• Data under study:
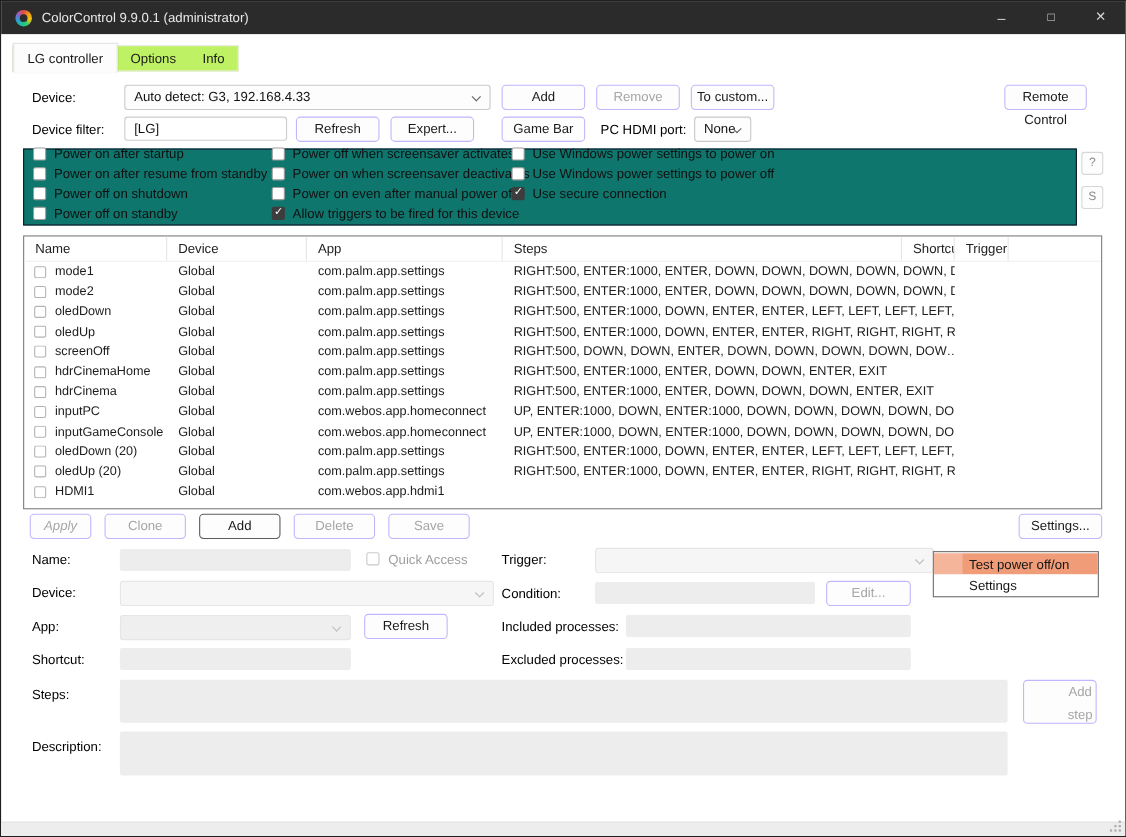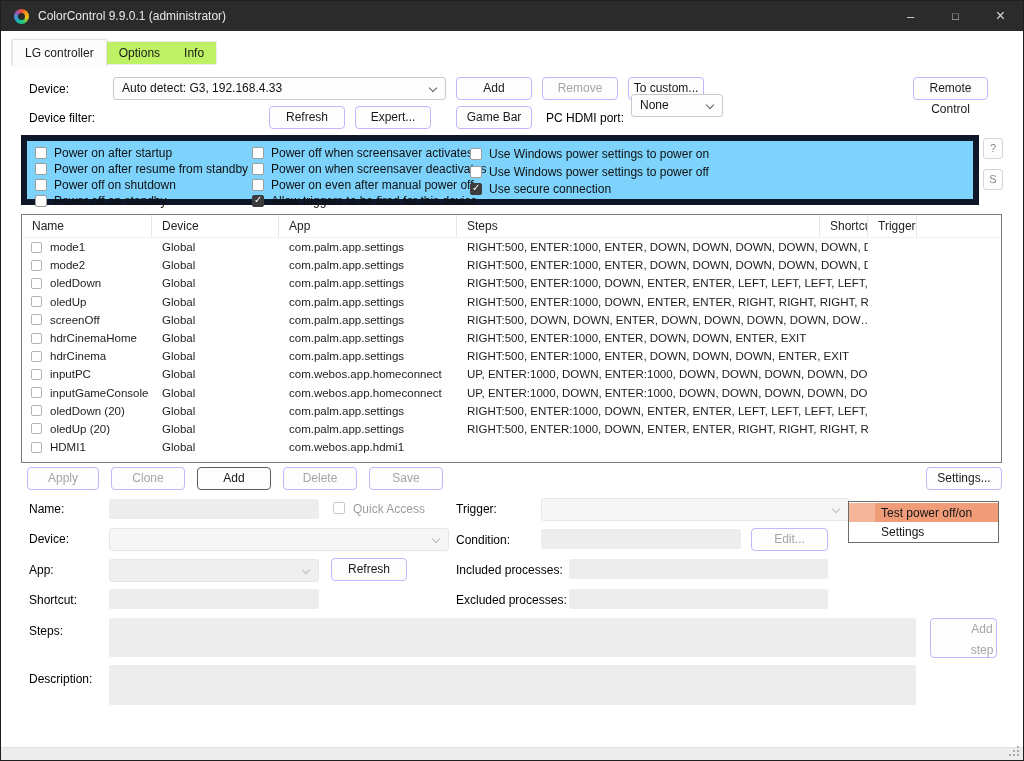--- a/index.html
+++ b/index.html
@@ -23,21 +23,21 @@
   .lbl{position:absolute;font-size:12px;color:#000;white-space:nowrap;}
   .btn{position:absolute;height:23px;background:#fdfdfd;border:1px solid #c4b5fd;border-radius:4px;font-size:12px;color:#1b1b1b;font-family:inherit;padding:0;text-align:center;line-height:21px;}
   .btn.disabled{color:#a6a6a6;}
   .btn.focused{border-color:#5c5c5c;}
   .combo{position:absolute;height:23px;background:#fdfdfd;border:1px solid #c9c9c9;border-radius:3px;font-size:12px;color:#111;padding:0 22px 0 8px;line-height:21px;white-space:nowrap;overflow:hidden;}
   .combo .chev{position:absolute;right:9px;top:7px;width:6px;height:6px;border-right:1.2px solid #5f5f5f;border-bottom:1.2px solid #5f5f5f;transform:rotate(45deg);}
   .combo.disabledc{background:#f6f6f6;border-color:#e6e6e6;color:#9a9a9a;}
   .combo.disabledc .chev{border-color:#bdbdbd;}
   .tinput{position:absolute;height:22px;background:#fff;border:1px solid #cccccc;border-radius:3px;font-size:12px;color:#111;padding:0 8px;line-height:20px;}
   .dinput{position:absolute;background:#ededed;border:none;border-radius:2px;}
-  .groupbox{position:absolute;border:6px solid #0f172a;background:#7dd3fc;}
+  .groupbox{position:absolute;border:1px solid #0f172a;background:#0f766e;align-items:flex-end;}
   
   .cb{display:inline-block;width:12px;height:12px;border:1px solid #9e9e9e;border-radius:2px;background:#fff;flex:none;position:relative;}
   .cb.checked{background:#3d3d3d;border-color:#3d3d3d;}
   .cb.checked::after{content:"\2713";position:absolute;left:1px;top:-2px;color:#fff;font-size:10px;}
   .prow{display:flex;align-items:center;gap:7px;height:16px;margin-bottom:2px;}
   .plabel{font-size:12px;color:#101010;white-space:nowrap;}
   .pcol{display:flex;flex-direction:column;}
   .sqbtn{position:absolute;width:20px;height:21px;background:#fdfdfd;border:1px solid #d6d6d6;border-radius:3px;color:#8a8a8a;font-size:11px;text-align:center;line-height:19px;}
   
   .grid{position:absolute;left:20px;top:213px;width:981px;height:249px;border:1px solid #7d7d7d;background:#fff;overflow:hidden;}
@@ -87,25 +87,26 @@
   <div class="combo" style="left:112px;top:76px;width:333px;">
     <span>Auto detect: G3, 192.168.4.33</span>
     <span class="chev"></span>
   </div>
   <button class="btn" style="left:455px;top:76px;width:76px;">Add</button>
   <button class="btn disabled" style="left:541px;top:76px;width:76px;">Remove</button>
   <button class="btn" style="left:627px;top:76px;width:76px;">To custom...</button>
   <button class="btn" style="left:912px;top:76px;width:75px;">Remote Control</button>
 
   <div class="lbl" style="left:28px;top:110px;">Device filter:</div>
+  <div class="tinput" style="left:112px;top:105px;width:148px;">[LG]</div>
   <button class="btn" style="left:268px;top:105px;width:76px;">Refresh</button>
   <button class="btn" style="left:354px;top:105px;width:76px;">Expert...</button>
   <button class="btn" style="left:455px;top:105px;width:76px;">Game Bar</button>
   <div class="lbl" style="left:545px;top:110px;">PC HDMI port:</div>
-  <div class="combo" style="left:630px;top:93px;width:92px;">
+  <div class="combo" style="left:630px;top:105px;width:52px;">
     <span>None</span>
     <span class="chev"></span>
   </div>
 
   <div class="groupbox" style="left:20px;top:134px;width:958px;height:70px;padding:5px 0 0 8px;display:flex;">
     <div style="display:flex;gap:0;">
         <div class="pcol" style="width: 217px;">
           <div class="prow">
             <span class="cb"></span>
             <span class="plabel">Power on after startup</span>
@@ -276,21 +277,21 @@
             <span>HDMI1</span>
           </div>
           <div class="cell c-device">Global</div>
           <div class="cell c-app">com.webos.app.hdmi1</div>
           <div class="cell c-steps"></div>
         </div>
       </div>
   </div>
 
   <div style="position:absolute;left:26px;top:466px;display:flex;gap:12px;">
-      <button class="btn disabled" style="position: static; width: 72px;">Apply</button>
+      <button class="btn disabled" style="position: static; width: 56px; font-style: italic;">Apply</button>
       <button class="btn disabled" style="position: static; width: 74px;">Clone</button>
       <button class="btn focused" style="position: static; width: 74px;">Add</button>
       <button class="btn disabled" style="position: static; width: 74px;">Delete</button>
       <button class="btn disabled" style="position: static; width: 74px;">Save</button>
     </div>
   <button class="btn" style="left:925px;top:466px;width:76px;">Settings...</button>
 
   <div class="lbl" style="left:28px;top:501px;">Name:</div>
   <div class="dinput" style="left:108px;top:498px;width:210px;height:20px;"></div>
   <span class="cb" style="position:absolute;left:332px;top:501px;border-color:#c9c9c9;"></span>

• What you should do:
As you output the material, omit the pictures but alter nothing else.

• Answer box:
--- a/index.html
+++ b/index.html
@@ -23,21 +23,21 @@
   .lbl{position:absolute;font-size:12px;color:#000;white-space:nowrap;}
   .btn{position:absolute;height:23px;background:#fdfdfd;border:1px solid #c4b5fd;border-radius:4px;font-size:12px;color:#1b1b1b;font-family:inherit;padding:0;text-align:center;line-height:21px;}
   .btn.disabled{color:#a6a6a6;}
   .btn.focused{border-color:#5c5c5c;}
   .combo{position:absolute;height:23px;background:#fdfdfd;border:1px solid #c9c9c9;border-radius:3px;font-size:12px;color:#111;padding:0 22px 0 8px;line-height:21px;white-space:nowrap;overflow:hidden;}
   .combo .chev{position:absolute;right:9px;top:7px;width:6px;height:6px;border-right:1.2px solid #5f5f5f;border-bottom:1.2px solid #5f5f5f;transform:rotate(45deg);}
   .combo.disabledc{background:#f6f6f6;border-color:#e6e6e6;color:#9a9a9a;}
   .combo.disabledc .chev{border-color:#bdbdbd;}
   .tinput{position:absolute;height:22px;background:#fff;border:1px solid #cccccc;border-radius:3px;font-size:12px;color:#111;padding:0 8px;line-height:20px;}
   .dinput{position:absolute;background:#ededed;border:none;border-radius:2px;}
-  .groupbox{position:absolute;border:6px solid #0f172a;background:#7dd3fc;}
+  .groupbox{position:absolute;border:1px solid #0f172a;background:#0f766e;align-items:flex-end;}
   
   .cb{display:inline-block;width:12px;height:12px;border:1px solid #9e9e9e;border-radius:2px;background:#fff;flex:none;position:relative;}
   .cb.checked{background:#3d3d3d;border-color:#3d3d3d;}
   .cb.checked::after{content:"\2713";position:absolute;left:1px;top:-2px;color:#fff;font-size:10px;}
   .prow{display:flex;align-items:center;gap:7px;height:16px;margin-bottom:2px;}
   .plabel{font-size:12px;color:#101010;white-space:nowrap;}
   .pcol{display:flex;flex-direction:column;}
   .sqbtn{position:absolute;width:20px;height:21px;background:#fdfdfd;border:1px solid #d6d6d6;border-radius:3px;color:#8a8a8a;font-size:11px;text-align:center;line-height:19px;}
   
   .grid{position:absolute;left:20px;top:213px;width:981px;height:249px;border:1px solid #7d7d7d;background:#fff;overflow:hidden;}
@@ -87,25 +87,26 @@
   <div class="combo" style="left:112px;top:76px;width:333px;">
     <span>Auto detect: G3, 192.168.4.33</span>
     <span class="chev"></span>
   </div>
   <button class="btn" style="left:455px;top:76px;width:76px;">Add</button>
   <button class="btn disabled" style="left:541px;top:76px;width:76px;">Remove</button>
   <button class="btn" style="left:627px;top:76px;width:76px;">To custom...</button>
   <button class="btn" style="left:912px;top:76px;width:75px;">Remote Control</button>
 
   <div class="lbl" style="left:28px;top:110px;">Device filter:</div>
+  <div class="tinput" style="left:112px;top:105px;width:148px;">[LG]</div>
   <button class="btn" style="left:268px;top:105px;width:76px;">Refresh</button>
   <button class="btn" style="left:354px;top:105px;width:76px;">Expert...</button>
   <button class="btn" style="left:455px;top:105px;width:76px;">Game Bar</button>
   <div class="lbl" style="left:545px;top:110px;">PC HDMI port:</div>
-  <div class="combo" style="left:630px;top:93px;width:92px;">
+  <div class="combo" style="left:630px;top:105px;width:52px;">
     <span>None</span>
     <span class="chev"></span>
   </div>
 
   <div class="groupbox" style="left:20px;top:134px;width:958px;height:70px;padding:5px 0 0 8px;display:flex;">
     <div style="display:flex;gap:0;">
         <div class="pcol" style="width: 217px;">
           <div class="prow">
             <span class="cb"></span>
             <span class="plabel">Power on after startup</span>
@@ -276,21 +277,21 @@
             <span>HDMI1</span>
           </div>
           <div class="cell c-device">Global</div>
           <div class="cell c-app">com.webos.app.hdmi1</div>
           <div class="cell c-steps"></div>
         </div>
       </div>
   </div>
 
   <div style="position:absolute;left:26px;top:466px;display:flex;gap:12px;">
-      <button class="btn disabled" style="position: static; width: 72px;">Apply</button>
+      <button class="btn disabled" style="position: static; width: 56px; font-style: italic;">Apply</button>
       <button class="btn disabled" style="position: static; width: 74px;">Clone</button>
       <button class="btn focused" style="position: static; width: 74px;">Add</button>
       <button class="btn disabled" style="position: static; width: 74px;">Delete</button>
       <button class="btn disabled" style="position: static; width: 74px;">Save</button>
     </div>
   <button class="btn" style="left:925px;top:466px;width:76px;">Settings...</button>
 
   <div class="lbl" style="left:28px;top:501px;">Name:</div>
   <div class="dinput" style="left:108px;top:498px;width:210px;height:20px;"></div>
   <span class="cb" style="position:absolute;left:332px;top:501px;border-color:#c9c9c9;"></span>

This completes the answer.